Oh hi, how's it going? It's me! Every girl ever. I'm really looking forward to this date. I'm not nearly as attractive as you remember me being because when we met the bar was dark and you were drunk. Come on in.

Let's start off with the unavoidable tour of my incredibly typical post-college-girl apartment.

You'll notice that I went ahead and purchased everything that Ikea and Pier 1 have ever produced. There's my decorative birdcage over there even though I don't have a bird, and there's my gay wicker basket with bamboo poles in it. I don't know what the hell that's thing's all about, but I bought it.

Hey check it out, I have more candles in here than a Roman Catholic Church. Doesn't it smell like Hazelnut!? If I were to light all of my candles at once you could see my apartment from space! I fucking love candles!

Come on into the living room.

Oh, I see you met my cat there. That's "Freddy Paws Jr." Why don't you pet him and act like you like cats even though you hate cats? There you go. Oh, he took a little swing at your eye there huh? Yeah, he'll do that. Hey, let's check out the kitchen.

Hey look at my refrigerator. There are pictures all over it! Look at all these pictures of me and my equally vacuous friends from college! We were so crazy! You can tell we're really good friends because our faces are all pressed up against each other like that.

And check it out, we're holding up alcoholic beverages to the camera in every single picture.

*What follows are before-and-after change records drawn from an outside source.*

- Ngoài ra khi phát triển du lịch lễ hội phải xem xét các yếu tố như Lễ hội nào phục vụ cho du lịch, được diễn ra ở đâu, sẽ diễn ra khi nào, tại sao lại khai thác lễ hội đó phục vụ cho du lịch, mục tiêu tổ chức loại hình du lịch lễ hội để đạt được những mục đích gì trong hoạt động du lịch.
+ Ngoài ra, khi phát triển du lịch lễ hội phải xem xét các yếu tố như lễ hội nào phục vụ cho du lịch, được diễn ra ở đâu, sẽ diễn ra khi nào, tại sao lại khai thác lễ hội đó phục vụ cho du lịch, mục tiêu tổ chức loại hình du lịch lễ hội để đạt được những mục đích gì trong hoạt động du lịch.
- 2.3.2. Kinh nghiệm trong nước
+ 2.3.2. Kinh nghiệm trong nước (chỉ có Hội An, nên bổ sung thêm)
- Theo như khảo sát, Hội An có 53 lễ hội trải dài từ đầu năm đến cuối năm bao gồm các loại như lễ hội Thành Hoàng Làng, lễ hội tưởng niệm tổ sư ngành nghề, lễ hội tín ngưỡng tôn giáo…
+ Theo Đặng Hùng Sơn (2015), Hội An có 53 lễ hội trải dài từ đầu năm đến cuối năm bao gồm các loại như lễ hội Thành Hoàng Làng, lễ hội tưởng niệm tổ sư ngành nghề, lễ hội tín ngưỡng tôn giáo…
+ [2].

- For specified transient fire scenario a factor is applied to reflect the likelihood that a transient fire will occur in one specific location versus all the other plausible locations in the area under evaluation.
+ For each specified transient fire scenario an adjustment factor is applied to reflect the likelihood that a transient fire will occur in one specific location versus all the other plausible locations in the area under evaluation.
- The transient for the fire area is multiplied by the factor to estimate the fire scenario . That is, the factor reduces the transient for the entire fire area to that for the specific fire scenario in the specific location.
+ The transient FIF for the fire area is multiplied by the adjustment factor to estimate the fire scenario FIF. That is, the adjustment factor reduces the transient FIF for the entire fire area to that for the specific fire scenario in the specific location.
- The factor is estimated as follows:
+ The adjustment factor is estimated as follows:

That's to prove that we were partying. College was so fun! But of course I don't talk to any of these girls anymore because now they're all bitches.

Let's go back into the hallway!

Hey, before we leave I'm going to go in the bathroom for ten minutes for some mysterious reason. Why don't you sit awkwardly in my big, stupid, round papizan chair over there while you wait for me. It's like you're sitting in a hug! Be right back...

Sorry that took a half an hour, I don't know what the hell I was doing in there. Let's go!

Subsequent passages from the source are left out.